L’Irak entretient des liens économiques étroits avec la Turquie, et pour la carotte – une carotte qui a également été choisie pour apporter d’énormes avantages à elle-même – la Turquie prévoit de construire une grande liaison routière et ferroviaire entre les États du Golfe et les ports de l’est de la Turquie qui exportent vers l’Europe, en passant par l’Irak. Ce projet rivaliserait avec celui de la route proposée par l’Inde via les Émirats arabes unis, l’Arabie saoudite et Israël. Middle East Eye observe que « le gouvernement irakien envisage des trains circulant à une vitesse pouvant atteindre 300 km par heure, ce qui faciliterait le transport des passagers et des marchandises. En outre, les plans prévoient la création de centres logistiques, de complexes industriels et l’intégration potentielle d’oléoducs et de gazoducs. Ce projet ambitieux devrait nécessiter un investissement d’environ 17 milliards de dollars, avec un rendement annuel prévu de 4 milliards de dollars et la création d’un minimum de 100 000 emplois. »

L’UPK

L’UPK a jugé « sans fondement » les allégations selon lesquelles elle aiderait le PKK et a déclaré que « l’UPK n’a pas invité le PKK dans la région du Kurdistan et ne souhaite pas que sa présence constitue une menace pour la frontière turque ». Cependant, le leader de l’UPK, Bafel Talabani, a explicitement déclaré que « le Parti des travailleurs du Kurdistan n’est pas notre ennemi », et le porte-parole du parti a fait remarquer que la Turquie « peut résoudre ses problèmes avec le PKK sans recourir à la violence ». Les Peşmerga de l’UPK ont travaillé aux côtés des Forces démocratiques syriennes (FDS) – ainsi que des États-Unis – dans la lutte contre les cellules de Daech, et pour cela, ils ont fait l’objet d’attaques directes et mortelles de la part de la Turquie. La Turquie a également tenté de faire pression sur l’UPK en bloquant l’accès aérien à l’aéroport de Sulaymaniya.

Le président Assad

En ce qui concerne la Syrie, la Turquie n’a pas réussi à persuader le président Assad que les Kurdes constituent la menace la plus importante pour son pouvoir et que la Syrie et la Turquie devraient travailler ensemble pour éliminer l’Administration autonome démocratique du nord et de l’est de la Syrie. Assad ne tolère ni l’autonomie, ni les troupes américaines basées à l’intérieur des frontières de l’administration, mais sa première exigence pour tout accord avec la Turquie est le retrait des Turcs des parties de la Syrie qu’ils occupent, ce que la Turquie n’est pas disposée à offrir.
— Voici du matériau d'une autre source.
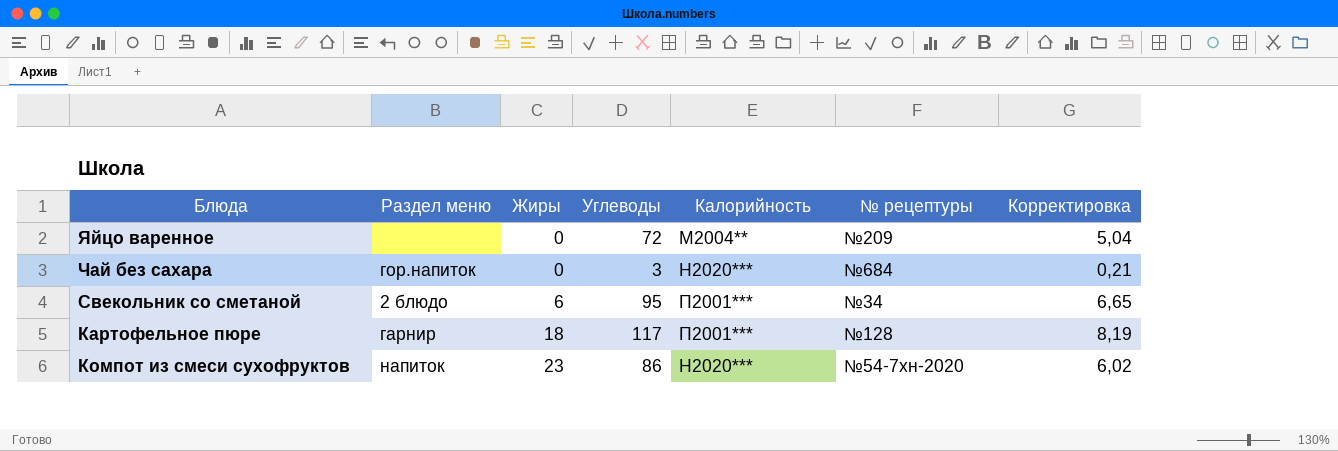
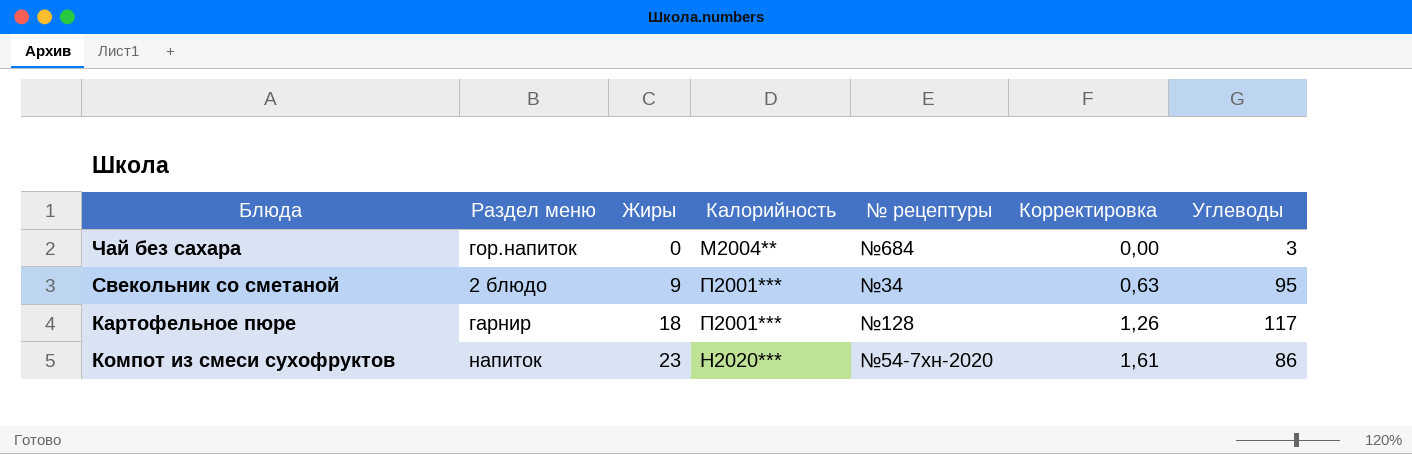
column Корректировка | formula: [Углеводы] * 0,07 -> [Жиры] * 0,07
column Углеводы | position: 4 -> 7
row Яйцо варенное: none | 0 | 72 | М2004** | №209 | 5,04 -> none
Чай без сахара | Калорийность: Н2020*** -> М2004**
Свекольник со сметаной | Жиры: 6 -> 9

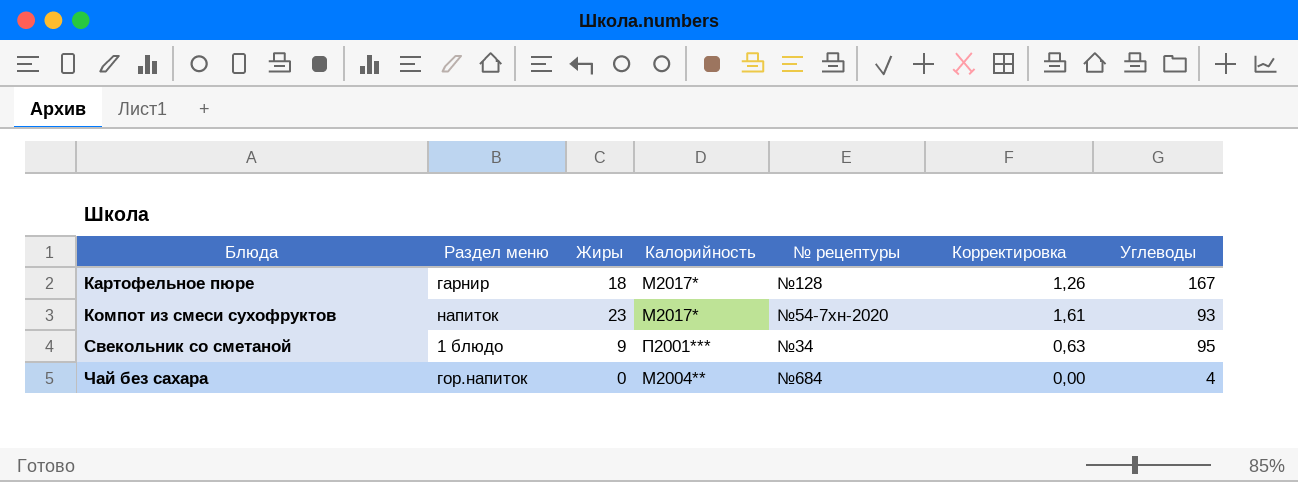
row order: Жиры ascending -> Блюда ascending
Картофельное пюре | Калорийность: П2001*** -> М2017*
Картофельное пюре | Углеводы: 117 -> 167
Компот из смеси сухофруктов | Калорийность: Н2020*** -> М2017*
Компот из смеси сухофруктов | Углеводы: 86 -> 93
Свекольник со сметаной | Раздел меню: 2 блюдо -> 1 блюдо
Чай без сахара | Углеводы: 3 -> 4

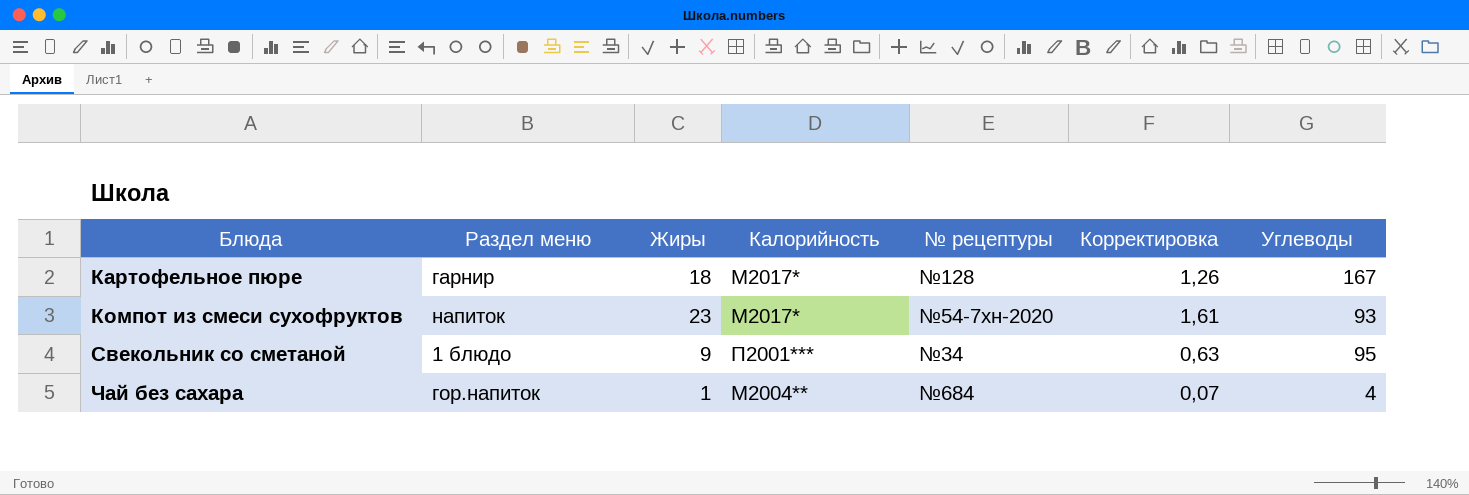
Чай без сахара | Жиры: 0 -> 1
Чай без сахара | Корректировка: 0,00 -> 0,07

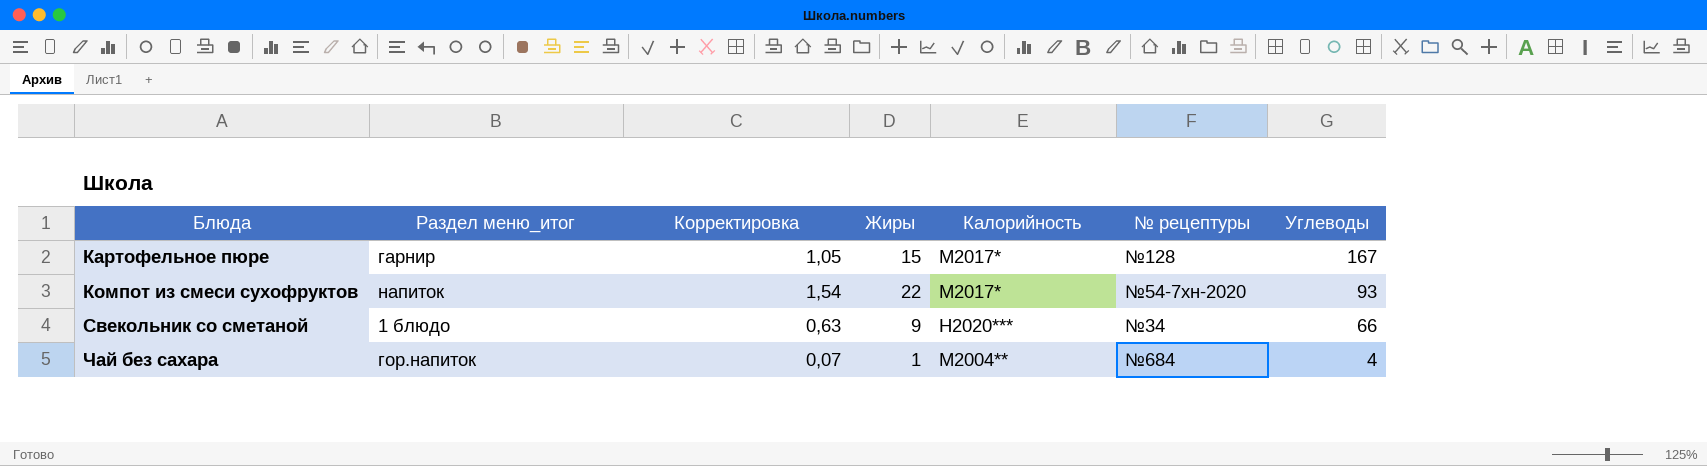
column name: Раздел меню -> Раздел меню_итог
column Корректировка | position: 6 -> 3
Картофельное пюре | Корректировка: 1,26 -> 1,05
Картофельное пюре | Жиры: 18 -> 15
Компот из смеси сухофруктов | Корректировка: 1,61 -> 1,54
Компот из смеси сухофруктов | Жиры: 23 -> 22
Свекольник со сметаной | Калорийность: П2001*** -> Н2020***
Свекольник со сметаной | Углеводы: 95 -> 66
Les tentatives turques de courtiser Assad ne les ont pas empêchés de détruire délibérément les infrastructures syriennes et, comme nous l’avons vu, ils ont dévasté les installations nécessaires à une vie normale dans la Syrie autonome du Nord et de l’Est. Personne ne les a arrêtés – ni les Américains, ni les Russes, bien qu’ils soient tous deux censés être les garants des accords de cessez-le-feu conclus par la Turquie en 2019.

Les États-Unis

La Turquie poursuit sa diplomatie avec les États-Unis et la Russie. Le 8 mars, le ministre turc des Affaires étrangères, Hakan Fidan, a rencontré le secrétaire d’État américain Antony Blinken à Washington, où, selon la déclaration conjointe qui a suivi la réunion, Blinken « a réitéré la condamnation par les États-Unis de l’organisation terroriste PKK, DHKP-C [Parti/Front révolutionnaire de libération du peuple], ainsi que de Daech ciblant la Turquie et les intérêts turcs. Les États-Unis et la Turquie ont réitéré leur engagement commun à assurer la mise en échec durable de Daech en Syrie et en Irak et ont discuté de la coopération pour contrer la menace de Daech et des affiliés d’Al-Qaïda présents en Afrique et en Asie centrale. »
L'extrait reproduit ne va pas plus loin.